Could the skeptics be wrong about the effect of technology on Ellison? Might the Osborne and brethren helped him make his prose significantly richer, even if they stretched out the writing time? I can’t say, not having read all his drafts of the second novel. Still, it’s fun to speculate, isn’t it?

Another lesson

On a related matter, I see another lesson in the gestation period for the second novel. You cannot cast aside issues of quality and say the world is better because such-and-such writer produced X number of novels. Even without the Osborne to distract him, Ellison went about his craft slowly, and that’s something to ponder in the current debate over copyright terms. Shouldn’t “Progress of Science and useful Arts” be judged by quality, too, not merely quantity? If the final version of Ellison’s second novel can come even slightly close to The Invisible Man, then the wait will have been worth it.

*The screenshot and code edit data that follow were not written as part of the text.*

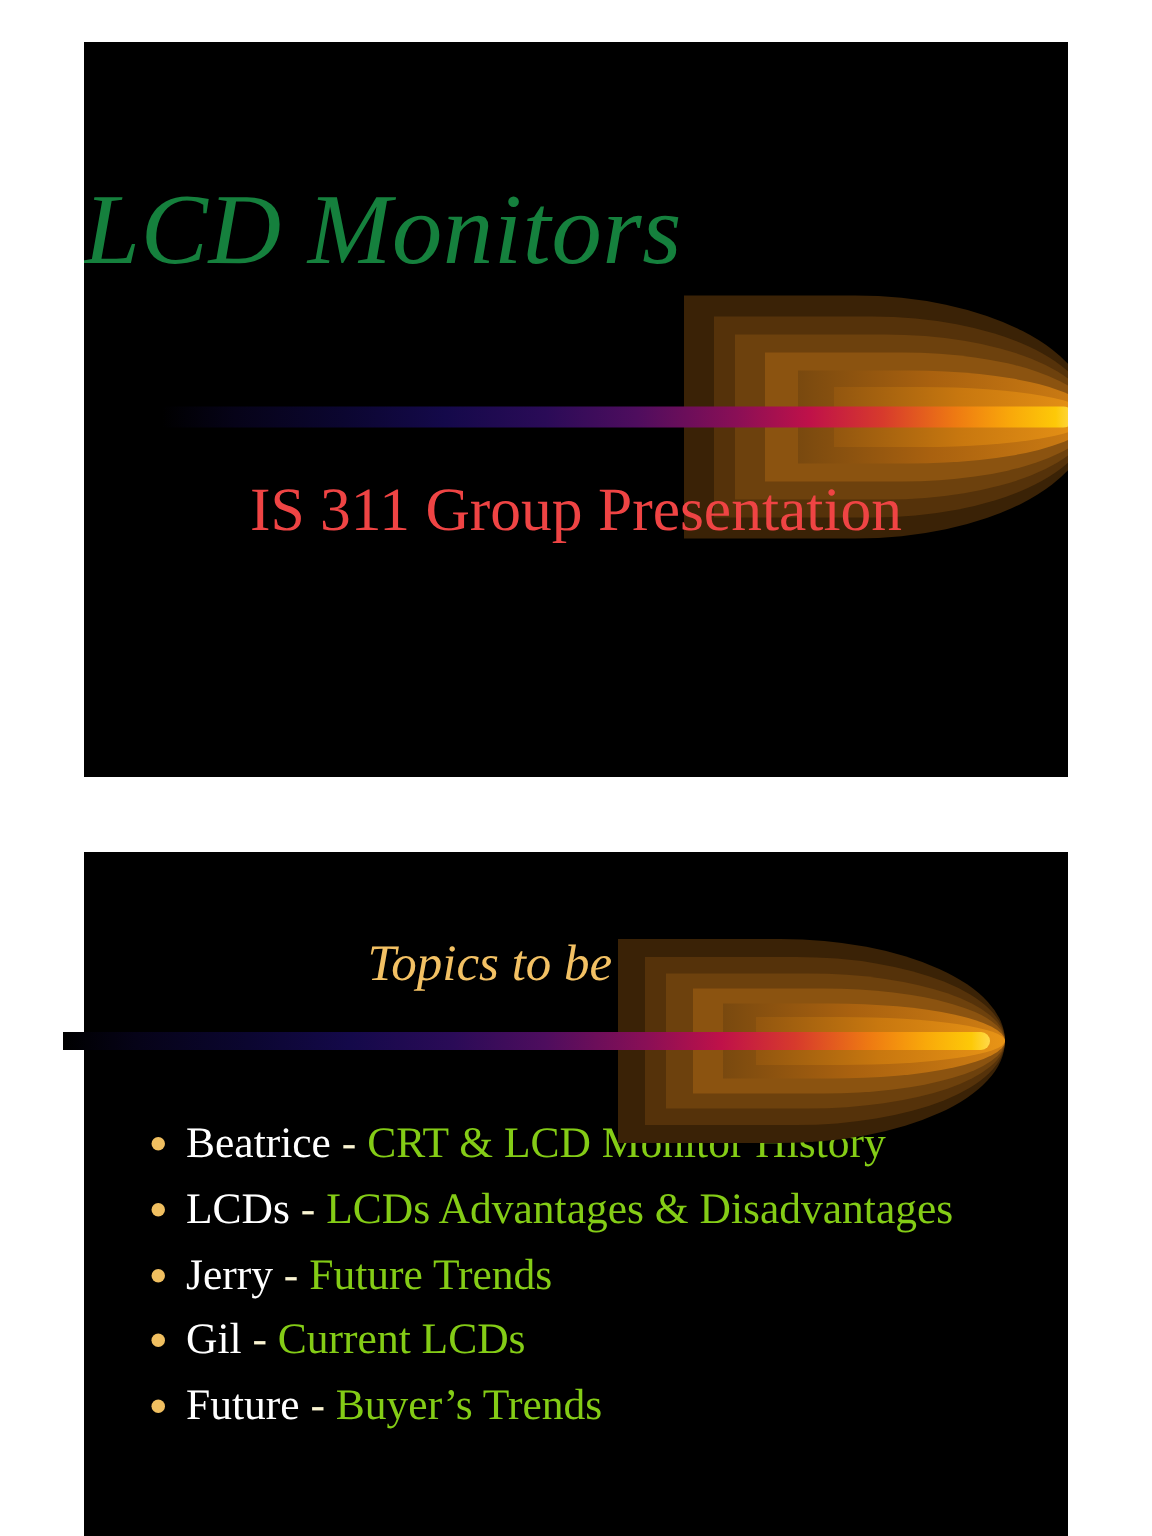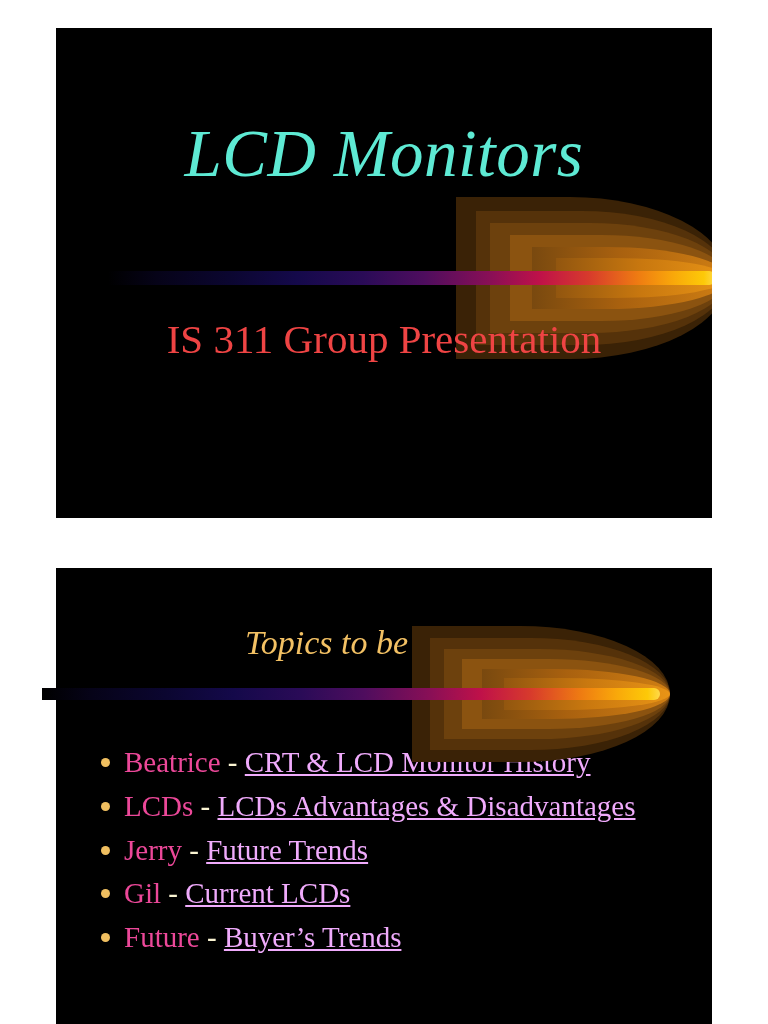--- a/index.html
+++ b/index.html
@@ -126,10 +126,9 @@
     left: 0;
     top: 92px;
     width: 656px;
-    text-align: center;
     font-size: 67px;
     font-style: italic;
-    color: #5eead4;
+    color: #15803d;
     letter-spacing: 0.5px;
     line-height: 1;
   }

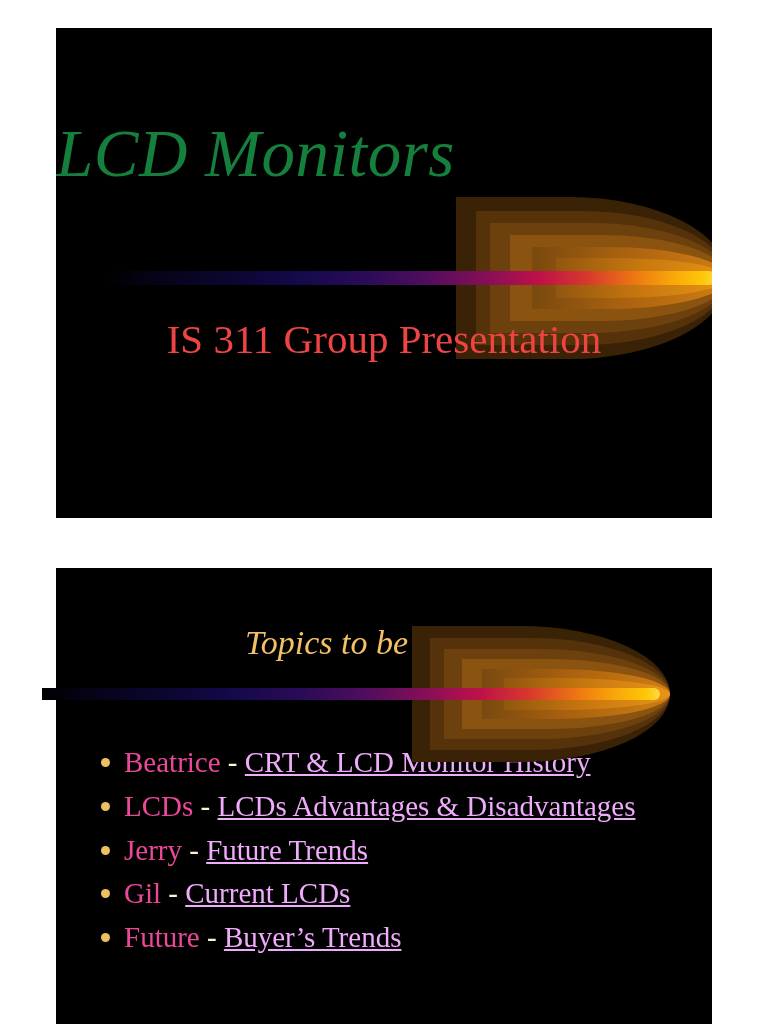--- a/index.html
+++ b/index.html
@@ -185,7 +185,7 @@
     background: #f0bf60;
   }
   #topics-list li .person {
-    color: #ec4899;
+    color: #ffffff;
     margin-top: 15px;
   }
   #topics-list li .sep {

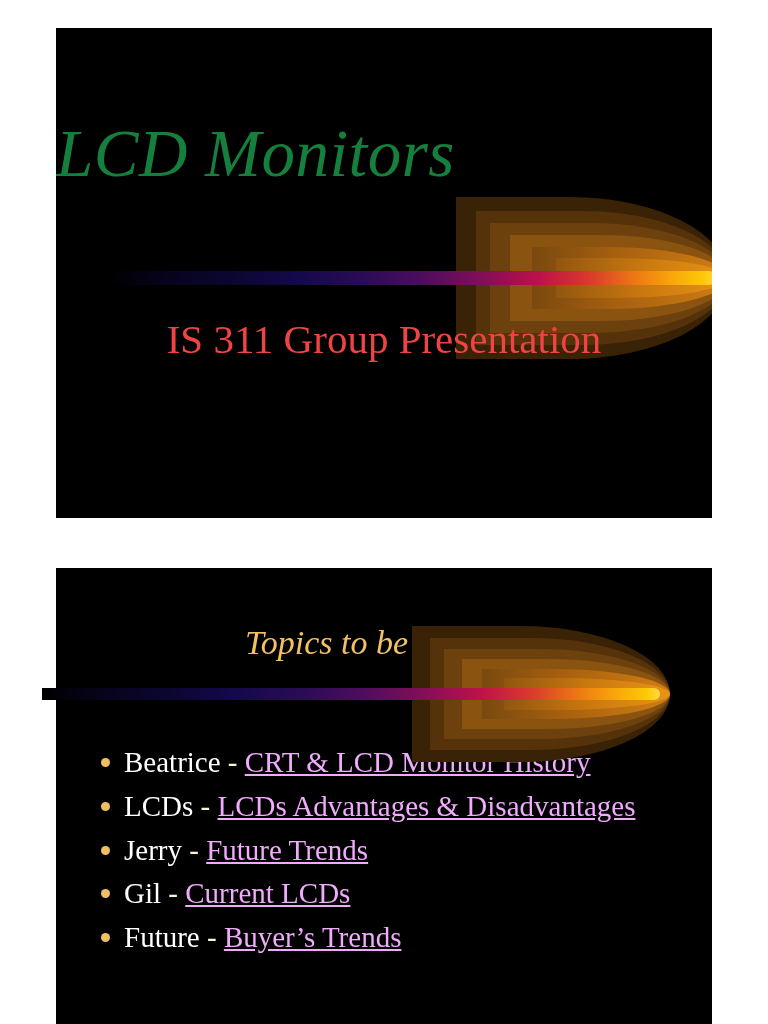--- a/index.html
+++ b/index.html
@@ -192,8 +192,7 @@
     color: #faf4d2;
   }
   #topics-list li .topic {
-    color: #f0abfc;
-    text-decoration: underline;
+    color: #84cc16;
   }
 </style>
 </head>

While I continue to dislike the Sonny Bono Copyright Term Extension Act and, even more, the talk of eternal copyright, I don’t think that 14-year copyright terms would be blissful, either, as a promoter of literature. Some of the best works need to marinate, and beyond that, an artist of Ellison’s stature has only one life from which to draw. Go ahead. Disagree, as I suspect most TeleBlog readers will.

And yet another thought, in another area

If nothing else, the Ellison case shows the need for word-processing standards that do not depend on the survival of one company. Who knows what the world would have lost without scholars’ ability to his old Osborne disks? Technically it wasn’t much of a challenge. But unlike computer people, literary archivists think in terms of decades and even centuries.

The same concept, of course, would apply to e-book formats, one reason we need comprehensive standards that can gracefully evolve.